Tuesday, August 18, 2020

CVTC Takes Combined Approach to Fall Semester

Students started in-person, online classes Monday


Eau Claire, WI – Chippewa Valley Technical College’s science instructors gathered recently to assemble lab kits for students to take home and use when the new academic year opened on Monday, Aug. 24. Instruction in the classes will be online with lab experiments done with the kits at home. The change represents one example of how the new academic year will be quite different from any before it.

The instructors’ work also shows how the CVTC faculty is working to adapt to new educational methods during the ongoing pandemic, which will limit, but not eliminate, in-person faculty contact with students.

 “Since the CVTC General Education team decided to go totally online in June, the science faculty began hunting for lab kits, but the vendors were already sold out for fall. So, we got together and made our own,” Mary Purvis, science program director, said.

The goal is to continue to deliver the quality technical education CVTC is known for while keeping everyone as safe as possible, according to Dr. Julie Furst-Bowe, vice president of instruction.

“A lot of programs will be fully online, like Business Management, General Education, Liberal Arts and some Information Technology,” Furst-Bowe said.  “In most cases, we have a section of each class that is in a classroom or a hybrid format. But the online sections filled up much more quickly, with just a few registering for the classroom sections. Students’ preference is for online.”

In some programs, like Manufacturing, Culinary Management, Electric Power Distribution and HVAC, students need to be in labs to do the hands-on work that is the heart of the instruction. In many of those programs, the instruction that was done by lecture in a classroom will be done online.

“For the most part, we don’t want to bring students in to have a lecture,” Furst-Bowe said. “The content will be delivered remotely.”

 For the fall semester, 41.5 percent of CVTC classes will be held face-to-face, with 32.9 percent online and 25.6 percent as a mixture, according to Registrar Jessica Schwartz. This compares with the fall 2019 breakdown of 69.2 percent face-to-face, 12.6 percent online and 18.2 percent mixture, Schwartz said.

Furst-Bowe said the percentage of online courses is expected to remain high in the future. “We were headed in this direction before the pandemic,” she said.

People arriving at CVTC campuses will find thermal scanners for taking temperatures set up on kiosks at entrances. People with a temperature over 100.4 degrees will be denied entrance. Door monitors will ask a series of questions and make sure each person is wearing a mask.

According to Facilities Manager Darren Gilgen, classroom, commons and office furniture has been reconfigured to maintain six feet of distancing.
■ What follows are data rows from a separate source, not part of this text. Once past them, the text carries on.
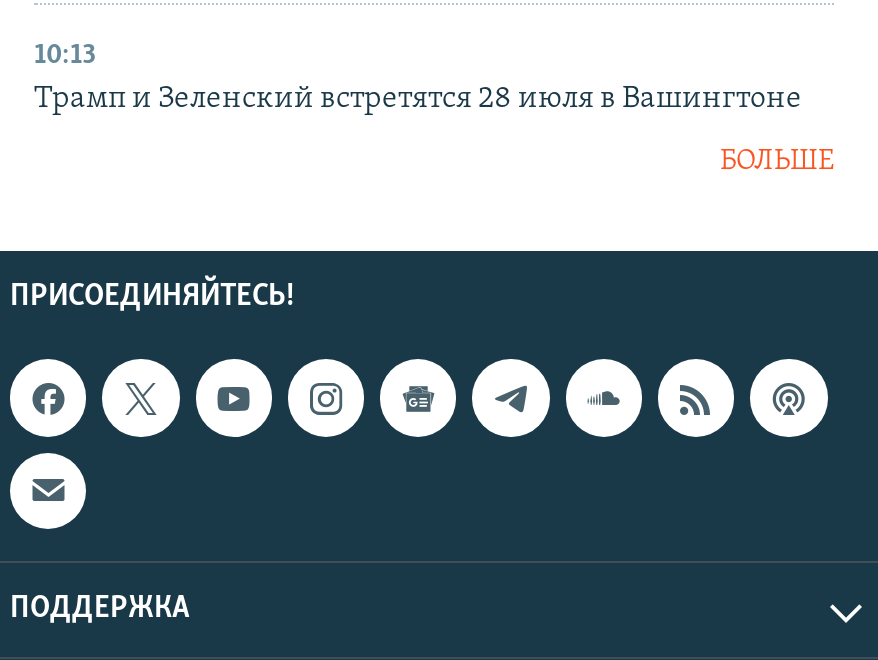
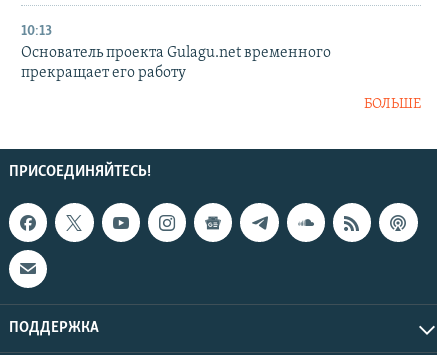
- Трамп и Зеленский встретятся 28 июля в Вашингтоне
+ Основатель проекта Gulagu.net временного
+ прекращает его работу
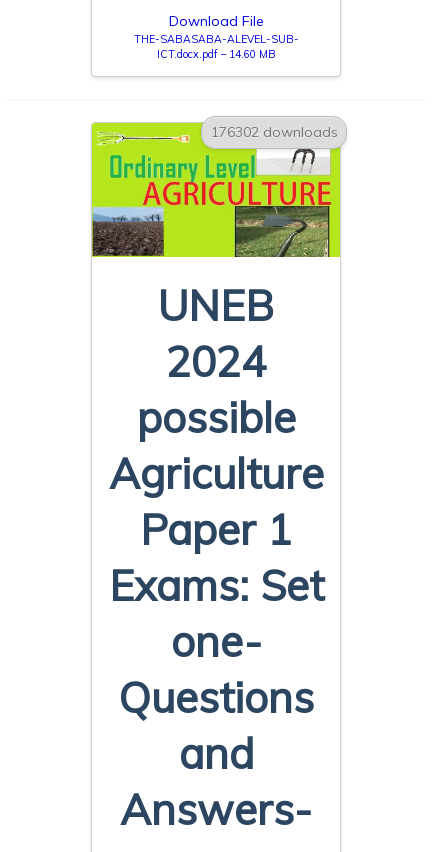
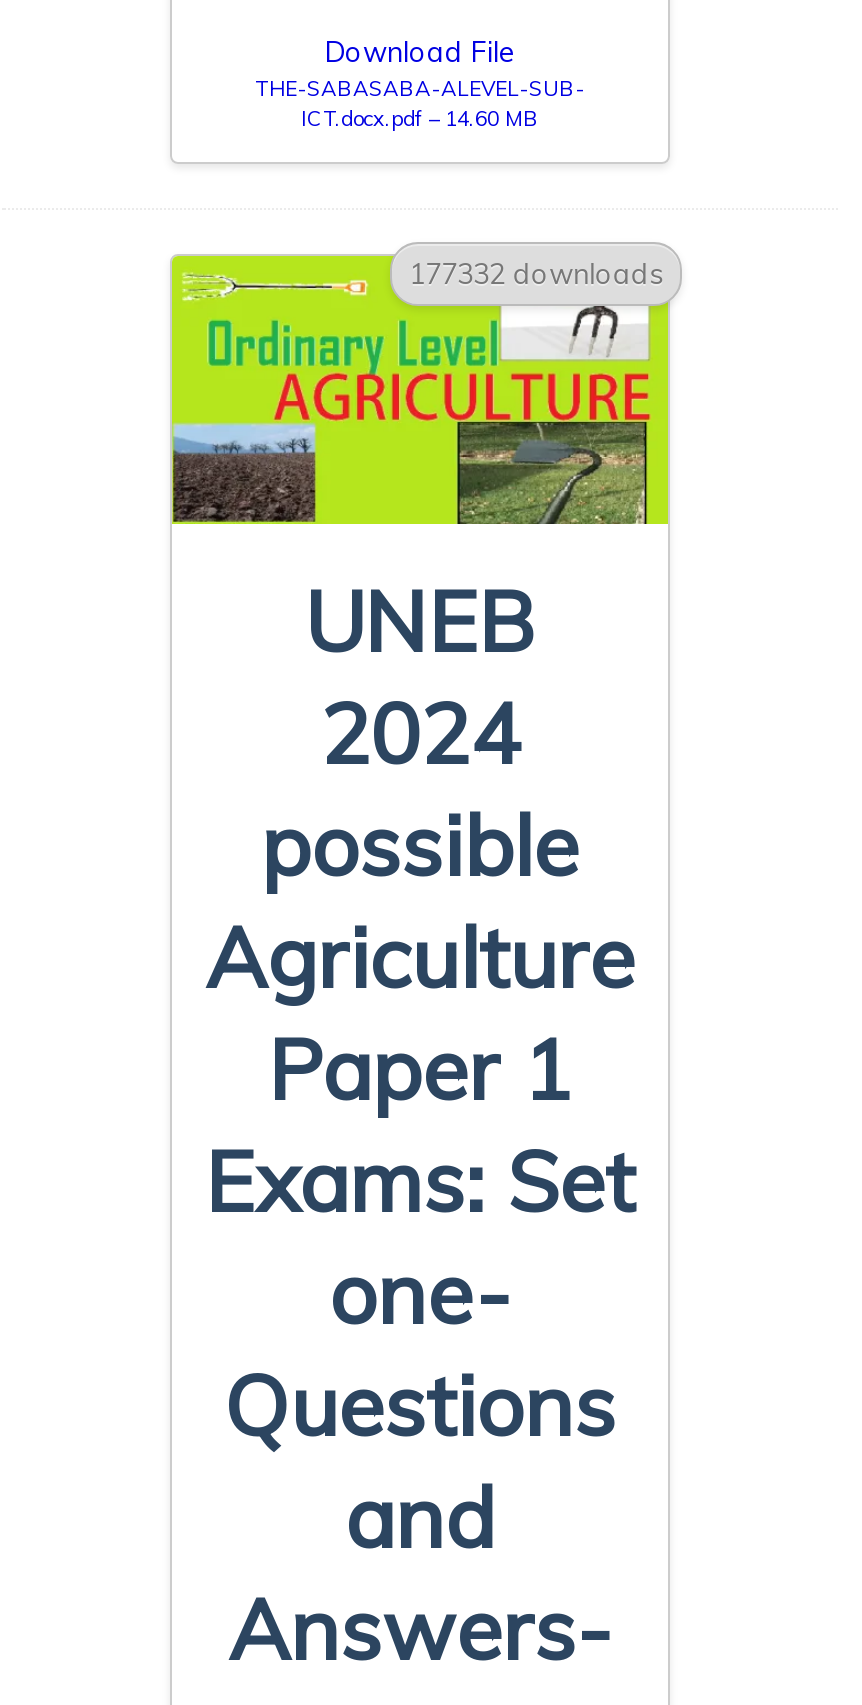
- 176302 downloads
+ 177332 downloads
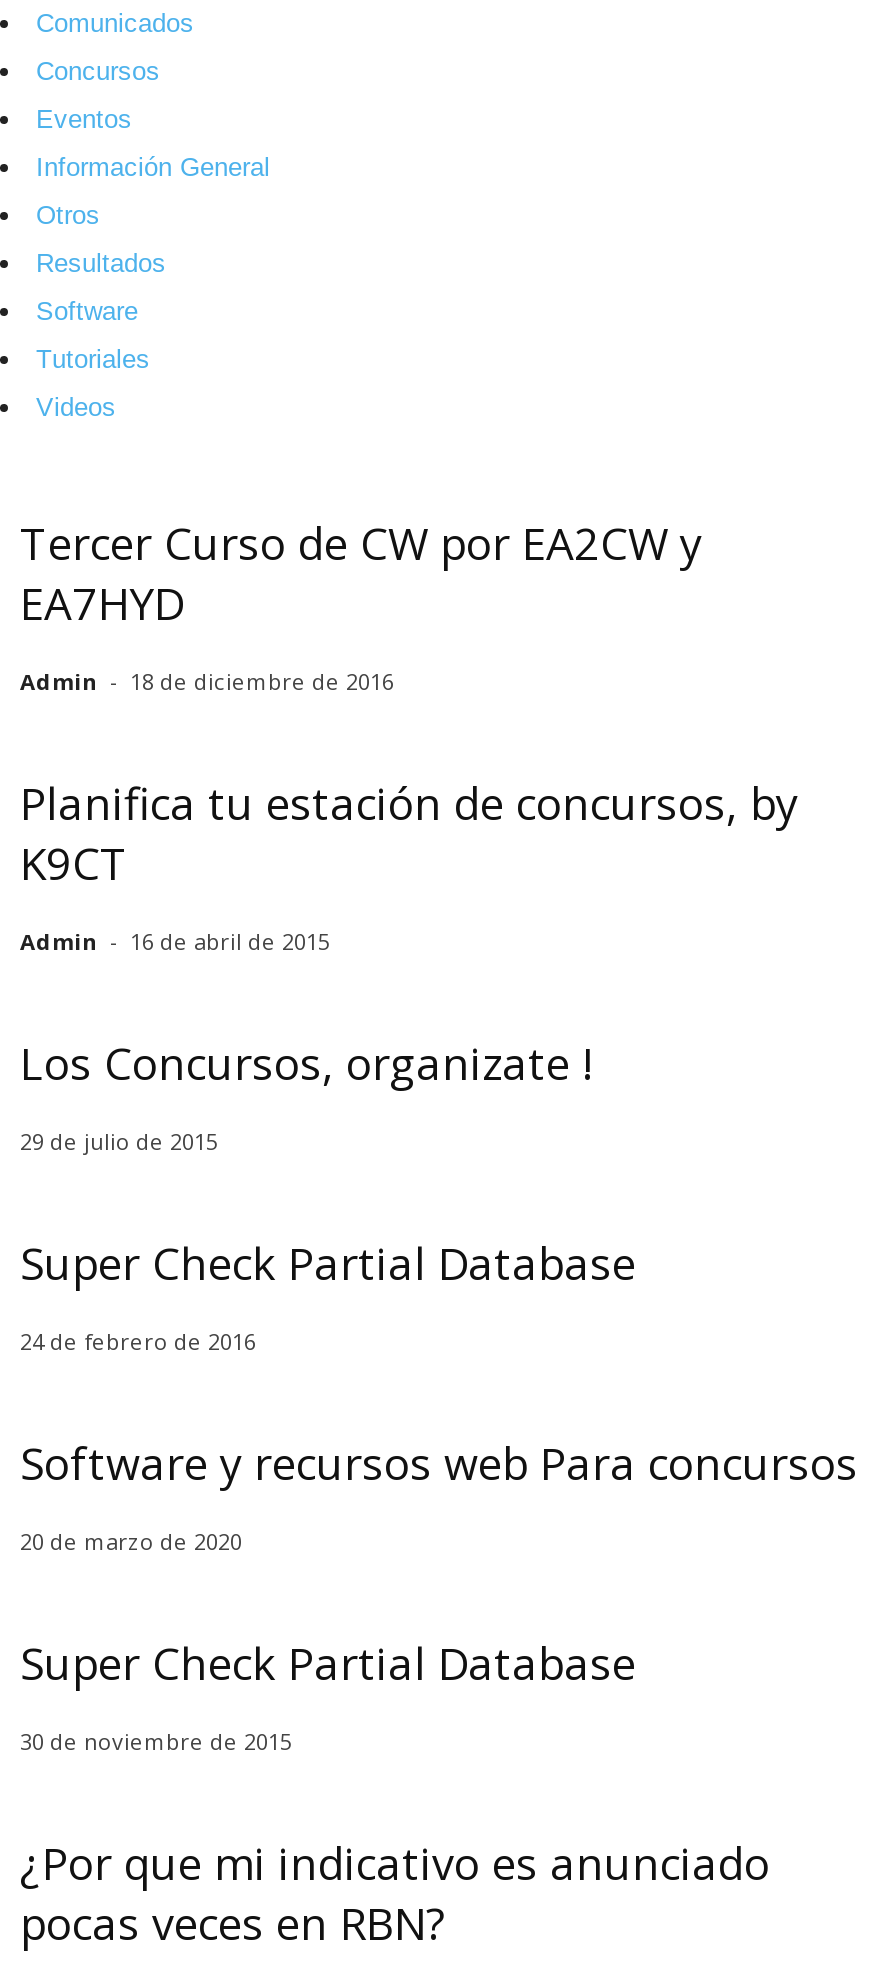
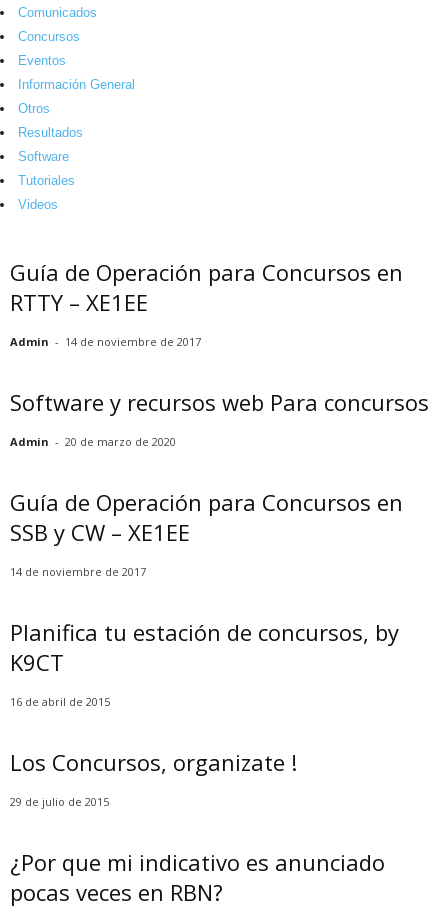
- Tercer Curso de CW por EA2CW y
- EA7HYD
- Admin - 18 de diciembre de 2016
+ Guía de Operación para Concursos en
+ RTTY – XE1EE
+ Admin - 14 de noviembre de 2017
+ Admin - 20 de marzo de 2020
+ Guía de Operación para Concursos en
+ SSB y CW – XE1EE
+ 14 de noviembre de 2017

moved down: Planifica tu estación de concursos, by | K9CT

- Admin - 16 de abril de 2015
+ 16 de abril de 2015

moved down: Los Concursos, organizate ! | 29 de julio de 2015

- Super Check Partial Database
- 24 de febrero de 2016
- 20 de marzo de 2020
- Super Check Partial Database
- 30 de noviembre de 2015

moved up: Software y recursos web Para concursos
Vending machines and water fountains, except for water bottle filling stations, will be closed. Some entrances will be closed to limit foot traffic through buildings.

Hand sanitizing stations will be available and frequent hand washing is encouraged. Persons utilizing a CVTC space must wipe down the area they have used prior to exiting the room. Sharing of equipment should be avoided.

CVTC will follow the lead of the host school on protocols when working with high schools in the district to continue dual credit classes and high school academies, Furst-Bowe said.

Throughout August, faculty members, deans and program directors were getting ready for the opening and making necessary adjustments. Purvis noted that the use of kits is nothing new for the science classes.

“We’ve been using these lab kits for multiple years for our online Physics, Chemistry, and Environmental Science courses,” Purvis said. “With the switch to online learning, we are extending this to more students.”

Purvis said the kits are a good substitute for in-classroom lab work. “With these kits Physics students will be using tuning forks, collision carts and spring scales to measure the speed of sound, the coefficient of friction, and conservation of momentum,” she said. “Chemistry students will have the equipment to measure pH, study molarity, and do chemical analysis.  Biology students will get to use a microscope.”

Programs that held summer classes have already had time to adjust to the new normal. Manufacturing students started returning to labs in mid-May. More sections of labs were added to limit the number of students present at any one time, and masks and social distancing protocols were enforced. The switch from in-person to online lectures had already been undertaken when in-person classes were ended in March.

“Our faculty really stepped up,” said Jeff Sullivan, dean of apprenticeships, engineering, manufacturing and IT. “Getting back on campus can supplement what they learn online. The lab time is really critical.”